I need some of your Jolene's. Well, you too. Oh, the Jolene's. They're coming out soon, so I need them.
They're called Jolene's jeans. I love it. Yeah. And you probably got a pretty butt, so they'll
probably look good on you. Well, I got, I got hips and, I got hips. So we need, we need
to slap some hips in them. I think that look good on everybody. I got to get me some of those
too. I love it so much. Jolene, boy, for a hussy that's trying to steal my man, she's gone,
she's done pretty good by me, ain't she? I think Jolene might be your alter ego.
She might be. Ms. Dahlie, thank you so much for giving me your time, and I appreciate you,
and thank you so much for just letting me be in your world for a little bit today. Well, thank you
for being in mine, and we're not dumb blonde.
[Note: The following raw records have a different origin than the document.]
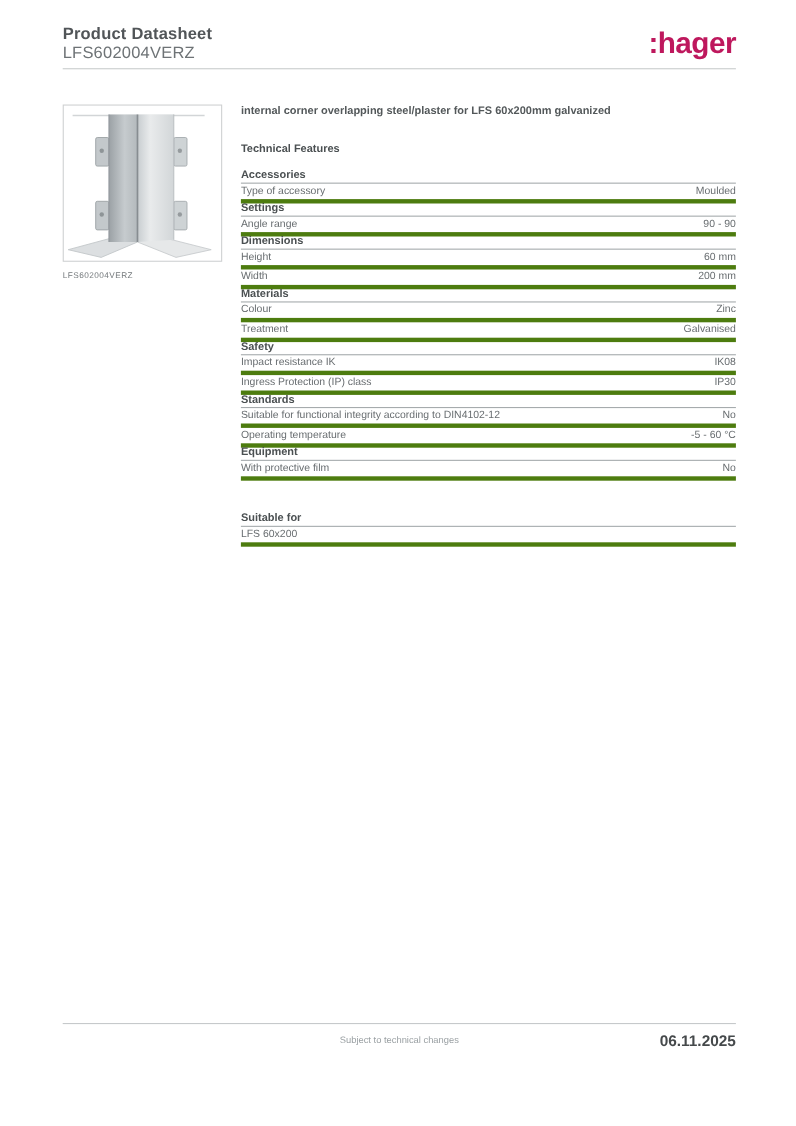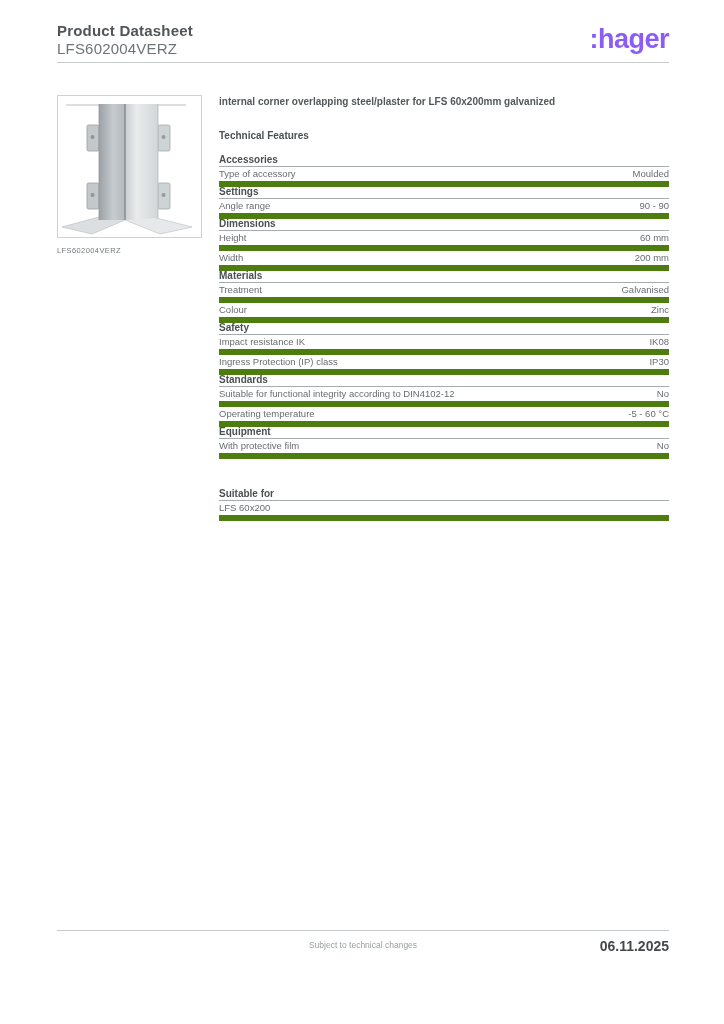":hager" div.logo { color: #8b5cf6 -> #be185d }
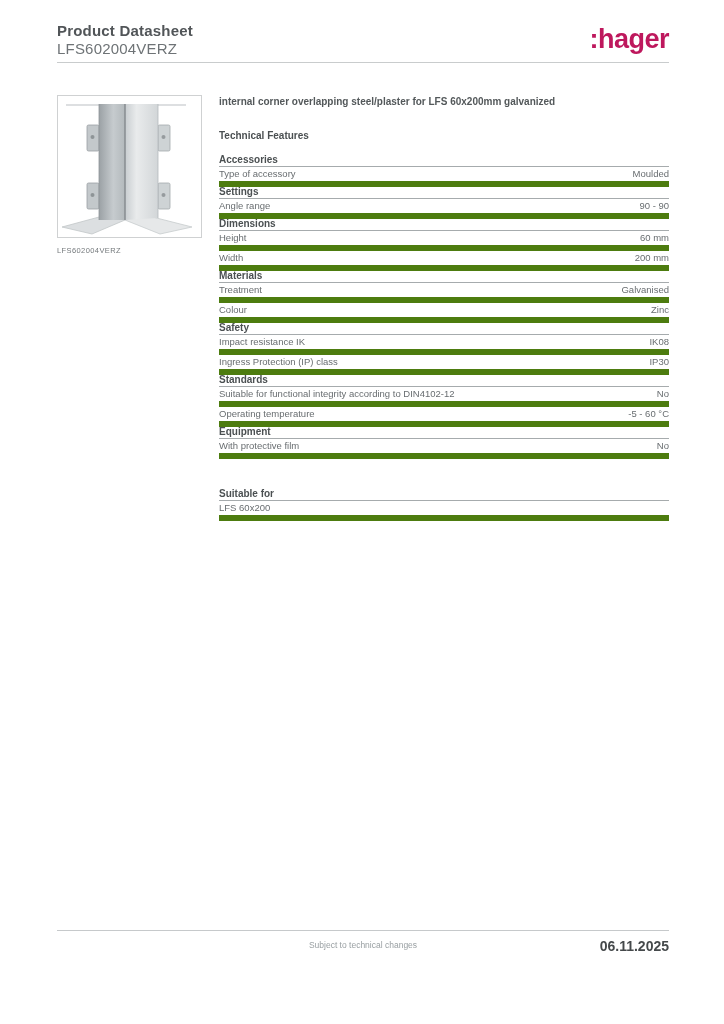"Type of accessory" .spec-row { border-bottom: 6px solid #4d7c0f -> 4px solid #4d7c0f }
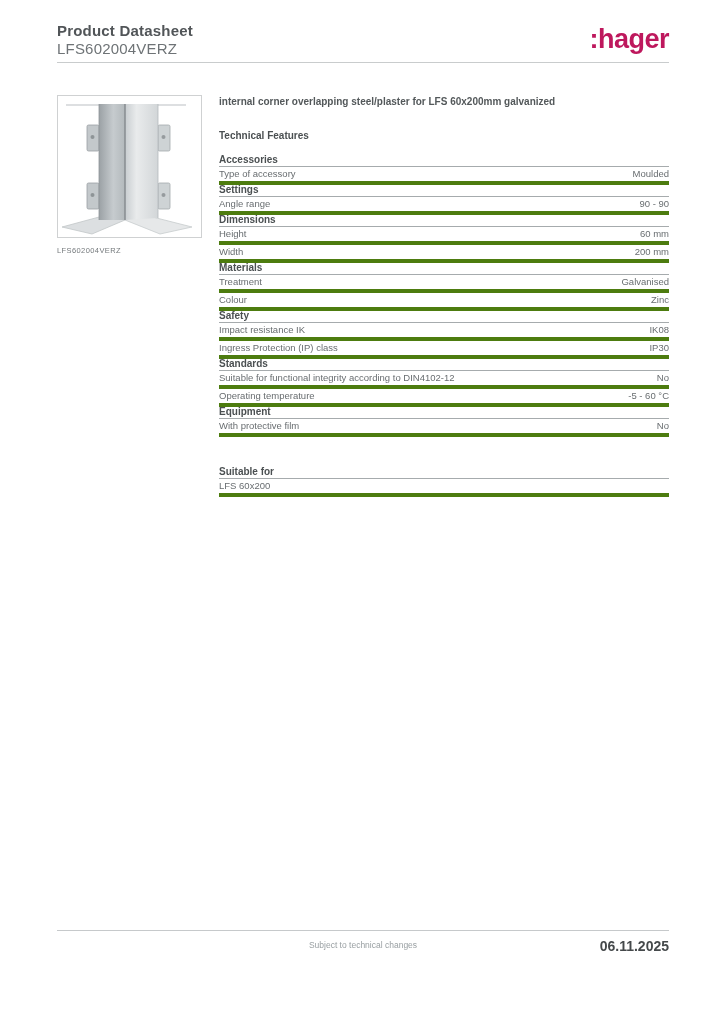"Treatment" div.spec-row { order: before "Colour" -> after "Colour" }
not by a long show. No, we are not. But anyway, I love the title of your show. And you have a huge following, and I was honored that you wanted me to be on the show. Thank you. I appreciate you so much. Now I want to be more like you. No, you are so sweet. I think I'm just going to continue to just walk in your footsteps and do whatever I can to be more Dolly like. I always think what would Dolly do, so.
My Lord, I'll do anything. Me too. That's what got me here. So thank you, Ms. Dolly. Thank you. Thank you.